Helen Kelesi (born 15 November 1969) is a former professional tennis player from Canada. She was coached by her father Milan Kelesi.

Career
"Hurricane Helen", as the Canadian press dubbed her for her fiery demeanour, achieved a career-high ranking of world No. 13 (November 1989), and was a regular fixture in the top 25 from 1986 to 1991. She won singles titles at two tour events, the 1986 Japan Open and the 1988 Citta de Taranto, and at the French Open, she was a quarterfinalist in 1988 (losing to Gabriela Sabatini) and 1989 (losing to Mary-Joe Fernandez). During her time on the WTA Tour, Kelesi recorded wins over Arantxa Sánchez Vicario, Conchita Martinez, Jana Novotná, Manuela Maleeva-Fragnière, Helena Suková and Pam Shriver.

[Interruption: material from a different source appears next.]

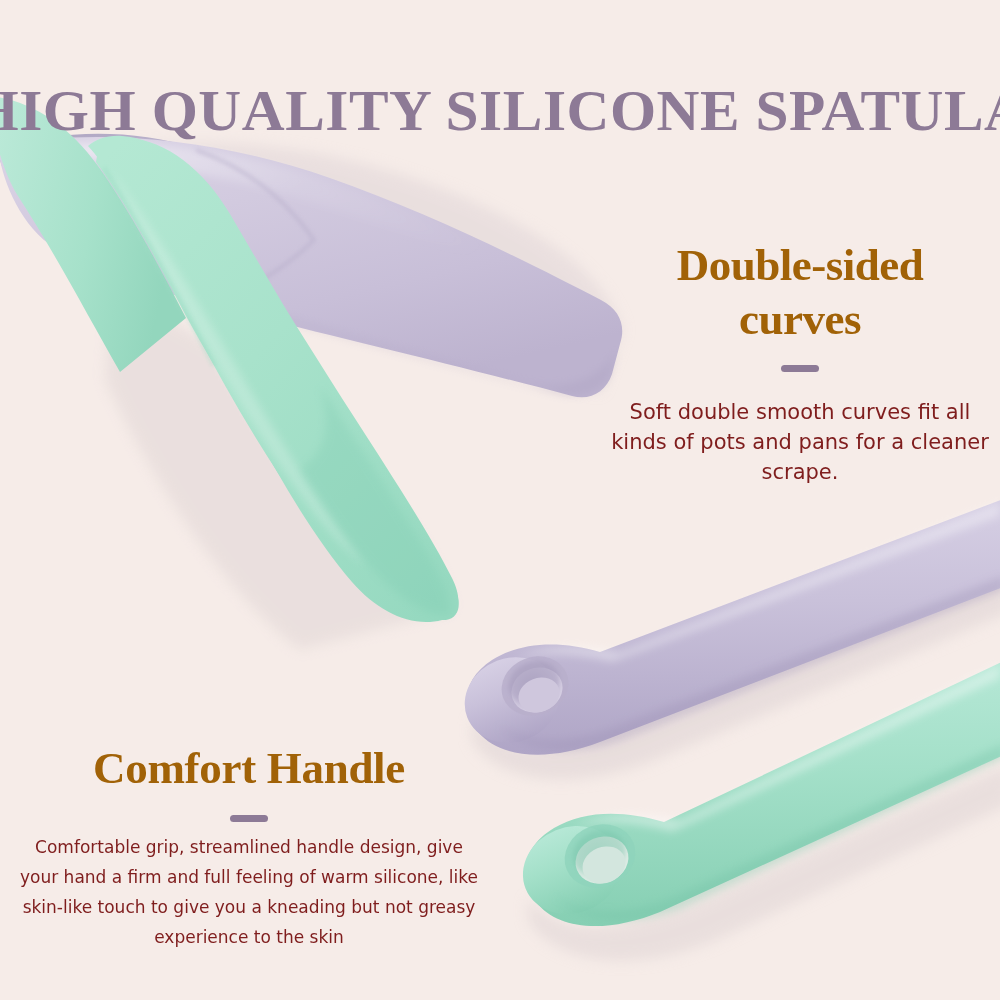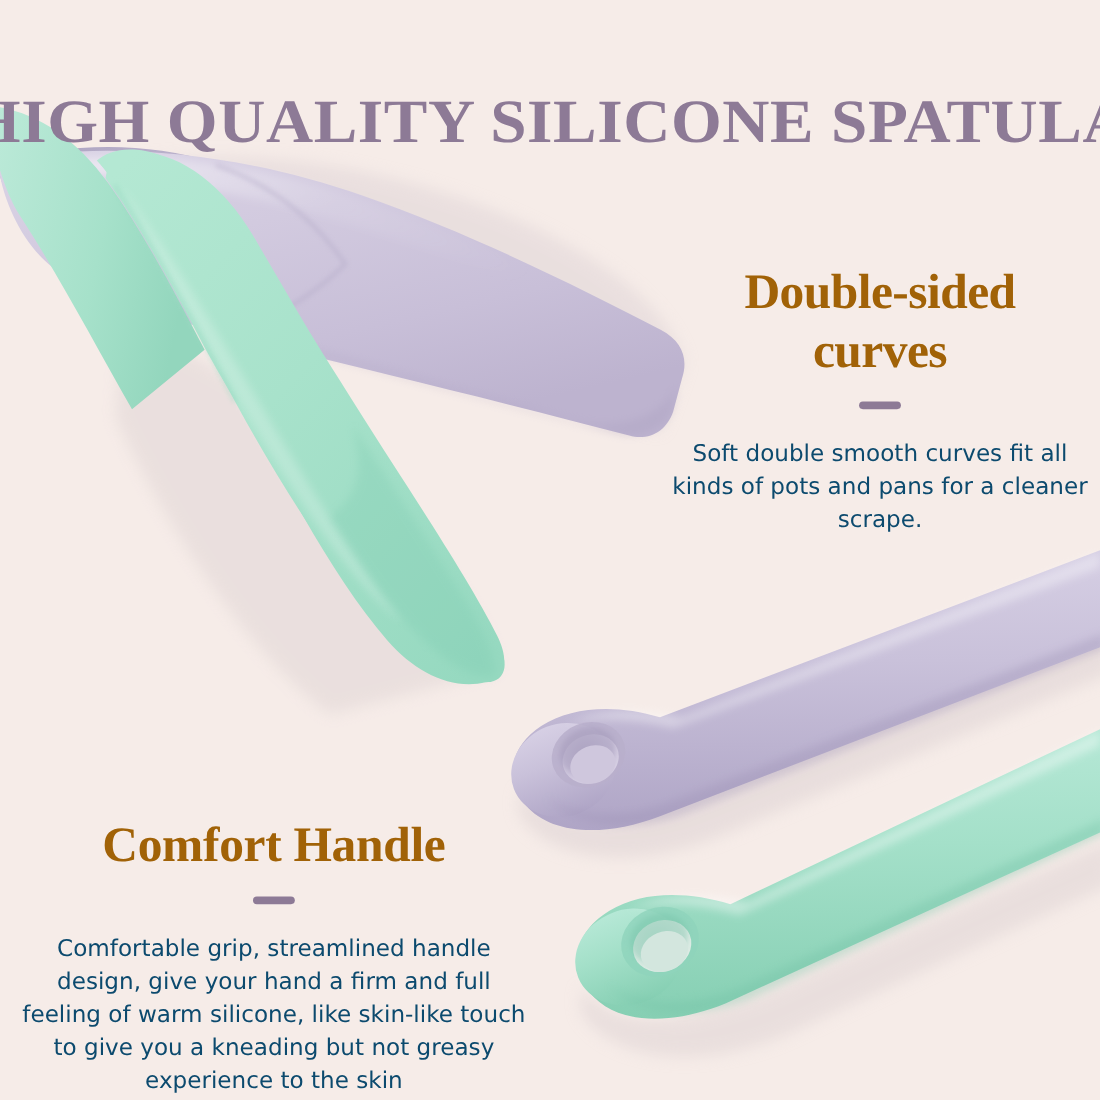"Soft double smooth curves fit" .feature-body { color: #0c4a6e -> #7f1d1d }
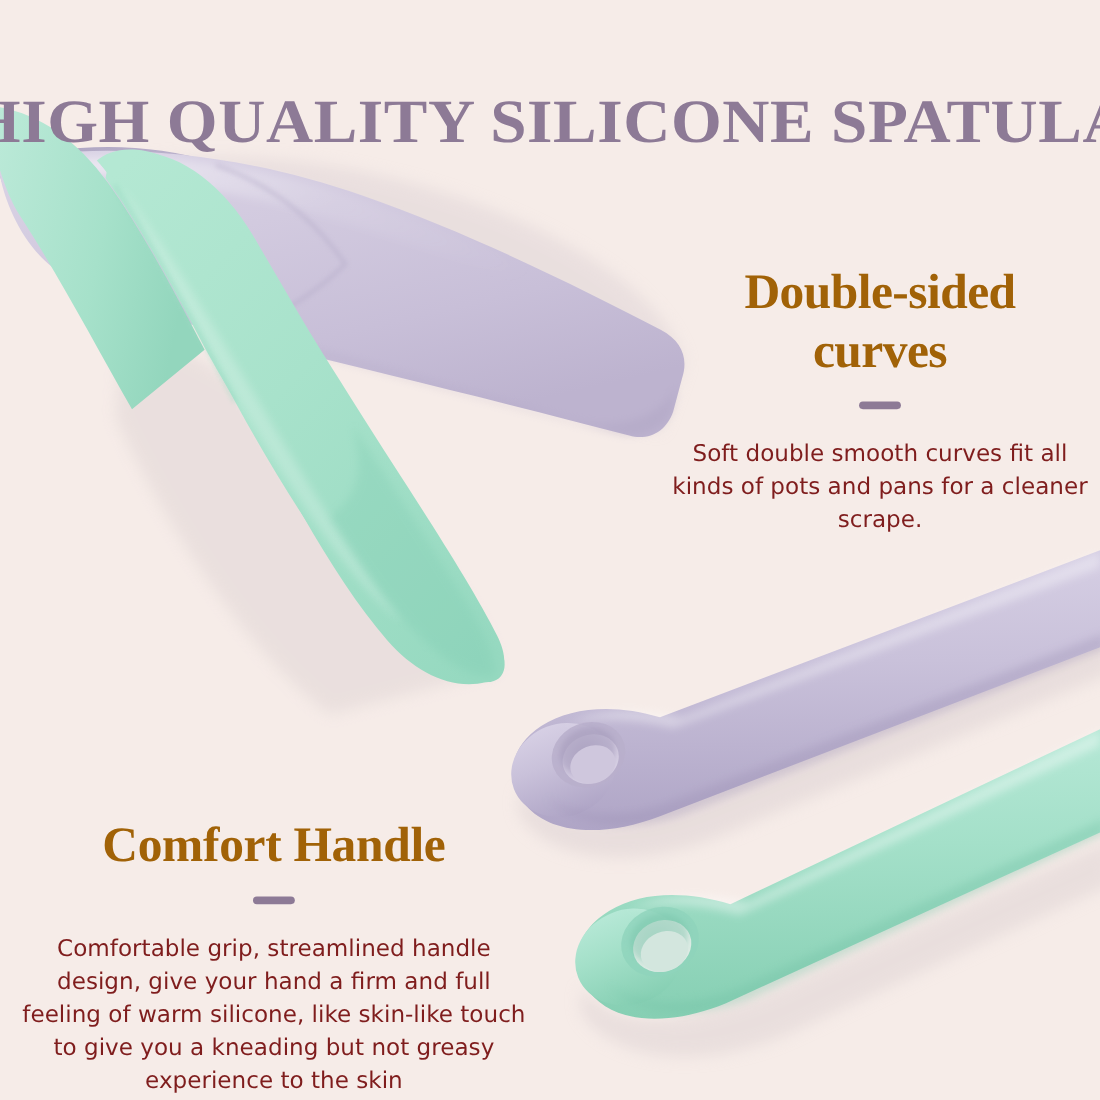"Comfortable grip, streamlined handle" #feature-handle .feature-body { font-size: 21px -> 17px; margin-top: 25px -> 10px }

Kelesi's game was characterized by aggressive baseline play, with a powerful top-spin forehand and two-handed backhand. She also retrieved well and could play defensively when needed. These skills meant that Kelesi was particularly good on clay and hardcourt surfaces.

Kelesi was a Canadian Federation Cup team member from 1986 to 1993. She was Tennis Canada Singles Player of the Year four times (1986, 1987, 1989, and 1990).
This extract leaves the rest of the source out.